Registering your contact details here will ensure that you will be kept informed about the planning of a Community Workshop for Cold Atom Technology in Space.
Further information about this forthcoming event are listed below:
After more than two years in the making, the final recommendations of the Voyage2050 Senior Committee are public now:
The recommendations include explicitly in Section 4.1 a proposal to establish a Cold Atom development programme for space (see also below for details) and to consult with the interested communities on how to establish it.
We believe that this is a very encouraging development for CAT in Space and believe that a proactive response of the relevant communities towards ESA would be important to unlock the full potential of this development programme and to guide it into the directions the communities deem most relevant.
With this in mind, we are planning two immediate actions to help coordinate the response of the CAT and related communities to the Voyage 2050 recommendation for a CAT development programme in space:
i) A community letter to ESA’s Director of Science, Guenther Hasinger;
ii) A community workshop in September to agree on a community roadmap for the development programme, which would provide input to ESA on how to structure it and what priorities could be established.
The community letter to Hasinger is supposed to raise awareness in ESA that the community is prepared to organise itself and to work actively with ESA as it shapes a roadmap for the CAT in Space development programme.
The letter signed by 47 representatives of Voyage 2050 White papers can be viewed on Google Drive via this link:
The letter was also co-signed by almost 200 people of the wider community interested in the development, application, and science exploitation of CAT in Space:
Regarding the workshop to organise the community and to start establishing a community roadmap for the CAT in Space development programme, by registering your contact details here you will be kept informed about the planning of the workshop.
Extract from the Voyage 2050 Recommendations regarding CAT in Space
4.1 Cold Atom Interferometry
4.1.1 A Development Programme for European Cold Atoms in Space
Europe has considerable strengths in cold atom science and funded terrestrial programmes are already running in Germany, France, Italy and the UK. These programmes aim at both fundamental science and terrestrial applications but do not target space applications. Nevertheless, these programmes aim to reduce the size, mass and power requirements, developments which also facilitate use in space. Two requirements must be met to enable cold atom technology to be realistically considered for space science missions: (1) the technology must already be at Technology Readiness Level (TRL) 5 or 6 (see Definitions of Technology Readiness Level), and (2) the demonstrated performance must be superior to that of classical technologies. Since the performance of cold atom technologies in atomic clocks vastly exceeds classical techniques it is reasonable to start with a space qualification programme for an atomic clock, a programme that will also qualify 60-70% of the subsystems needed for atom interferometry when that technique demonstrates its competitiveness. A possible programme is outlined below.

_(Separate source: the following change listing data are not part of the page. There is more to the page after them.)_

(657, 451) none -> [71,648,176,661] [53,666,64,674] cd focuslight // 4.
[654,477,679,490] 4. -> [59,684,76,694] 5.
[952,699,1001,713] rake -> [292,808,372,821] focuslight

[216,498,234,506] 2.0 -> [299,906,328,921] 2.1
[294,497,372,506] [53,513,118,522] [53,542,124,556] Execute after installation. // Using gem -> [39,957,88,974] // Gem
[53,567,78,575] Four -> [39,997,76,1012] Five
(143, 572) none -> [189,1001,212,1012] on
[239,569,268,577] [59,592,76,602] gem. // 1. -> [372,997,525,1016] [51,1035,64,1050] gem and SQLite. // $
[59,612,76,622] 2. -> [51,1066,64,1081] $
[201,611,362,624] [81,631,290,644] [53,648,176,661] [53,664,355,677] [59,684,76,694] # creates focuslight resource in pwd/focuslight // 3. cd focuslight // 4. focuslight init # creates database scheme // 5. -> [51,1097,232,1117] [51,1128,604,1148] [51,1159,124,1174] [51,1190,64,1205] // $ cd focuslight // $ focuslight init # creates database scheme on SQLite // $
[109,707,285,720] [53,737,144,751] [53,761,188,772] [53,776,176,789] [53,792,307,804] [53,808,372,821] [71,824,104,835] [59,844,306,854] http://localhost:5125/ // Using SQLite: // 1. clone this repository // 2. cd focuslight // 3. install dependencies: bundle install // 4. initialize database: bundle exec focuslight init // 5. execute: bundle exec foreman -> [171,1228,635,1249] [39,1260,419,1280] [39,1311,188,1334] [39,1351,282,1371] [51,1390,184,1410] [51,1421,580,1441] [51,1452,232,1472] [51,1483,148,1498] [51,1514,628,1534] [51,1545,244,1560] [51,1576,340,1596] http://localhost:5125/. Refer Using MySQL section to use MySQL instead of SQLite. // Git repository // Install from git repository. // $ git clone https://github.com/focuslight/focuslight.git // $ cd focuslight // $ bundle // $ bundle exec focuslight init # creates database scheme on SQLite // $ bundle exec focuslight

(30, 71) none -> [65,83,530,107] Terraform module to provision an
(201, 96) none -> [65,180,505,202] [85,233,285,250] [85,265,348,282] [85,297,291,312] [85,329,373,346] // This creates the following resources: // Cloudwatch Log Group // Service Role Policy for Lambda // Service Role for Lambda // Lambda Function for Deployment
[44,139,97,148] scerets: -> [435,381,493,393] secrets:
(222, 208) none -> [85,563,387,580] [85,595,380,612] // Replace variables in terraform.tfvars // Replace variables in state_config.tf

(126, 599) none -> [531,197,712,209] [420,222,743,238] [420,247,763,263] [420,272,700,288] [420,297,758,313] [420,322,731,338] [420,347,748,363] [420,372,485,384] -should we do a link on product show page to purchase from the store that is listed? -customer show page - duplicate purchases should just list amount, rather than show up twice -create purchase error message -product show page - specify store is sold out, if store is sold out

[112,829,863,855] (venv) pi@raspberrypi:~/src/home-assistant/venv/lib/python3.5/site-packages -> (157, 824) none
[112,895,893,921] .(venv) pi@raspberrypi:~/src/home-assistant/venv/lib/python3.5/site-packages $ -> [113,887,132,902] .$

The programme should choose an atomic species at the outset and strontium is recommended here. This is despite European expertise using rubidium because many of the current ground-based projects (AION, MAGIS) use strontium and so their technical developments and lessons learnt, will allow on-ground tests of performance, meeting one of the serious requirements outlined above.
It is proposed to base the programme on the development of an atomic clock for eventual flight either on a free flying satellite, or on the ISS, with science goals similar to STE-QUEST. The objective would be to develop all subsystems to a level of TRL 6 before a choice on flight profile is made. Close coordination with any relevant programmes in the Directorate of Technology, Engineering and Quality or the Directorate of Human and Robotic Exploration would be mandatory but the science aims should remain under the authority of the Science Directorate.
The programme could follow a logical pattern: definition of science requirements, system design of payload and platform to meet science requirements, audit of subsystem technology readiness, space qualification of lowest TRL subsystems, identification and evaluation of subsystem suppliers, project review of updated technical readiness, review of flight opportunities (ISS , Free flyer-Small, Fast, or Medium mission), and response to Science Directorate Call for Proposals. During all these stages, keeping track of the evolving performance of ground-based experiments would be required.
This programme would only require a modest investment to start with, growing as the various targets are delivered and confidence in the performance increases.
4.1.2 Potential Science Outcomes
A successful programme following principles similar to those outlined above might deliver: gravitational wave detectors in new wavebands and potentially with fewer space components, detectors for dark matter candidates, sensitive clock tests of general relativity, tests of wave function collapse in quantum mechanics, better definition of some planetary interiors, and new navigation and attitude control systems for Solar System exploration.